As of October 2020, the 30-year fixed-rate mortgage has reached an all-time low of 2.83%. This is the lowest rate that Freddie Mac has recorded since the earliest mortgage market data available to the public (dated from 1971). These rates indirectly resulted in bidding wars in Salt Lake City, which has become the most competitive real estate market in the country today.
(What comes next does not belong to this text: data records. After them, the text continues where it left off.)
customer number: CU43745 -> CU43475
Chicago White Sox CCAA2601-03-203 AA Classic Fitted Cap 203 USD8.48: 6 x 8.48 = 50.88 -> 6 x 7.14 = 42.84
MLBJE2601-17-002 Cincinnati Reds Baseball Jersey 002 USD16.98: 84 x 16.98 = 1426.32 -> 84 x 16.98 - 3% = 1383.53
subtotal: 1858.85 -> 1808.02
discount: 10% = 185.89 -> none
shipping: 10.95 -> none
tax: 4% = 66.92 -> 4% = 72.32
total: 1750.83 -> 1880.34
As has always been the case when mortgage rates drop, many homeowners scrambled to refinance their mortgages to take advantage of the possible reductions in their monthly mortgage dues.

The Benefits of Refinancing to a Low-Interest Mortgage

Refinancing can pull down credit scores, which is why most people don’t consider doing it when there’s no particular need, i.e. when their monthly income shrinks, and they can no longer afford their current mortgage. Sometimes, however, refinancing can offer benefits that far outweigh the slight reduction of a credit score.

The following benefits make it worth talking to mortgage lenders in Salt Lake City and exploring the possibility of mortgage refinancing:

  • Big savings

Low mortgage rates instantly reduce your monthly payouts. If you set aside the net of your original and new mortgage payments, the sum of your accumulated savings can be huge. This money can go towards your retirement fund,

How much should you aim for when refinancing? Some say that a 2% reduction in your mortgage rate is ideal, but a more effective basis would be the equivalent savings of that percentage reduction. Lowering your interest rate by 2% may not be worth it, for example, if it will only net you $100,000 in savings. If you net the closing costs and other fees, the savings you get could be too small to justify all the effort and work that goes into refinancing your loan.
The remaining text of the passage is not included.